People can use the playground games events or the halo showcase as arguments regarding realism all they like, but that'd be insinuating that all players generally interact with such things in the first place, rather than trying to ignore all the game's tacked-on nonsense and play it as realistically as it'll permit them.
Remember folks, if you don't like something in a game, it's "tacked-on nonsense".

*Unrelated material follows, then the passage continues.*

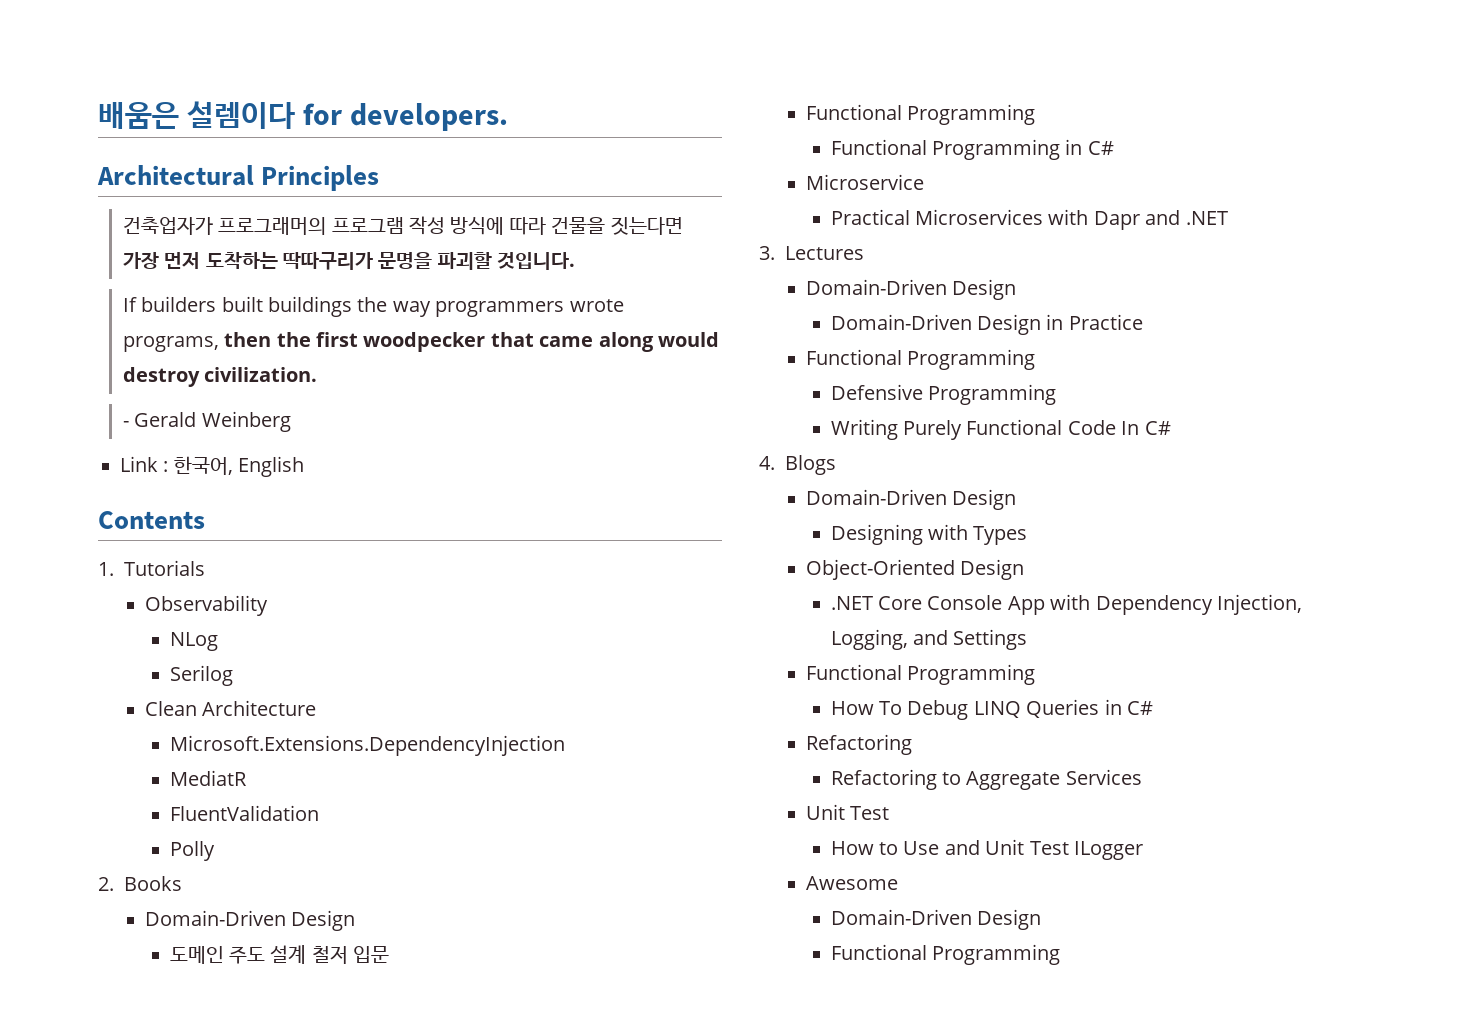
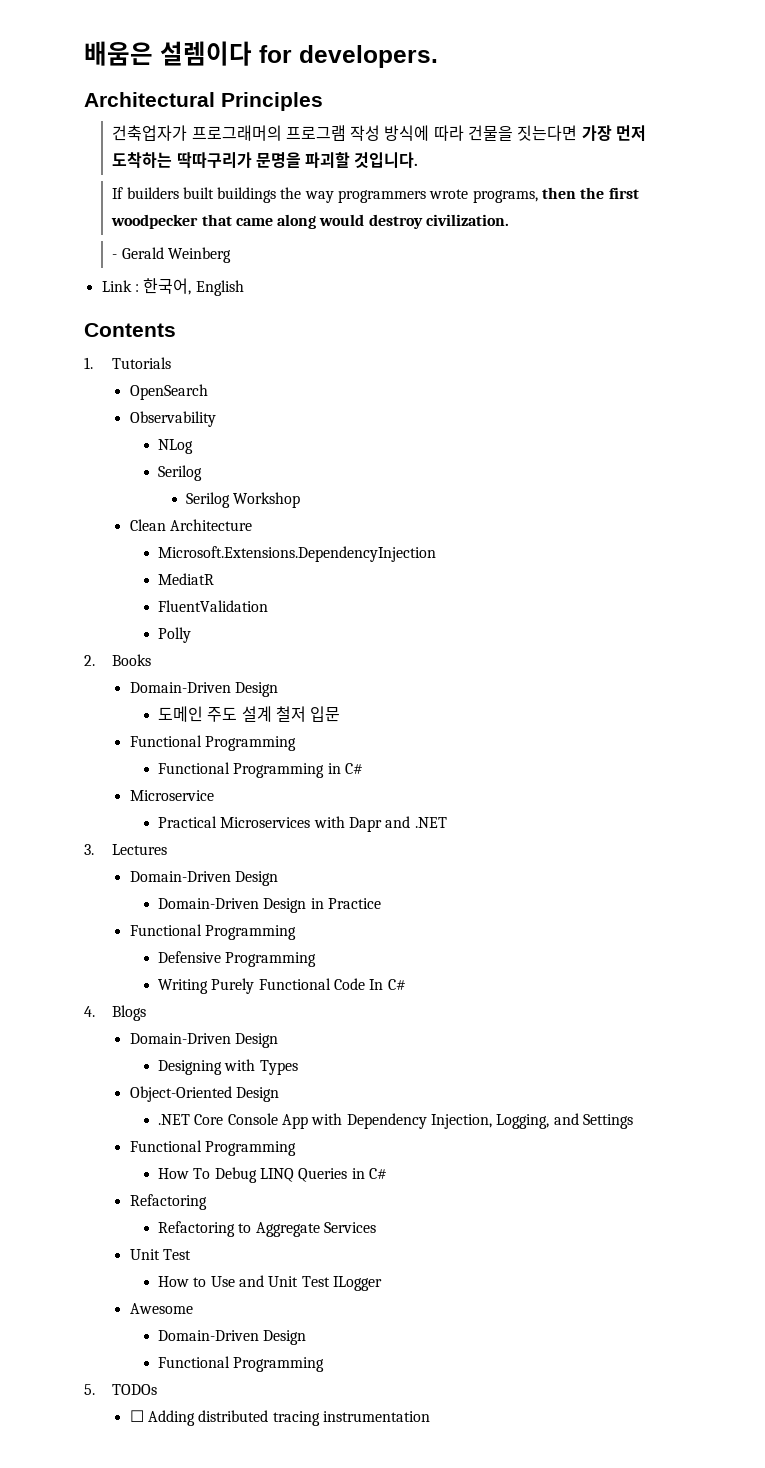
(205, 568) none -> [129,384,208,400] // OpenSearch
(233, 675) none -> [186,492,301,508] // Serilog Workshop
(1061, 954) none -> [84,1384,158,1395] [129,1410,431,1426] // 5. TODOs // ☐ Adding distributed tracing instrumentation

I'm not going to harp on the idea of playing FH4 as realistically as you feel, because I've done the same thing from time to time. But it's not
all I do in the game, because that'd be intentionally ignoring a solid chunk of it on the grounds of some sort of sim racing elitism. Back just before release, I was streaming on Mixer when an old friend messaged me. She had been watching the stream and really liked the cruising portion she had seen, which was impressive as she wasn't much of a car person. But she also liked me trying to climb to the highest peak in the Unimog, and launching the bike-engine-swapped Peel over said peak. Why?
Because it was fun.
I could sort of understand all the outrage over the LEGO expansion if this was Motorsport. But it isn't. This is MS' big racing game, big in the sense that it reaches a lot of different demographics. If LEGO cars are what it takes to draw some people in, and then they get hooked on the other stuff that's in the game, leading them down a road of exploration into the more serious portions of the genre, then win-freaking-win. Racing games
need it.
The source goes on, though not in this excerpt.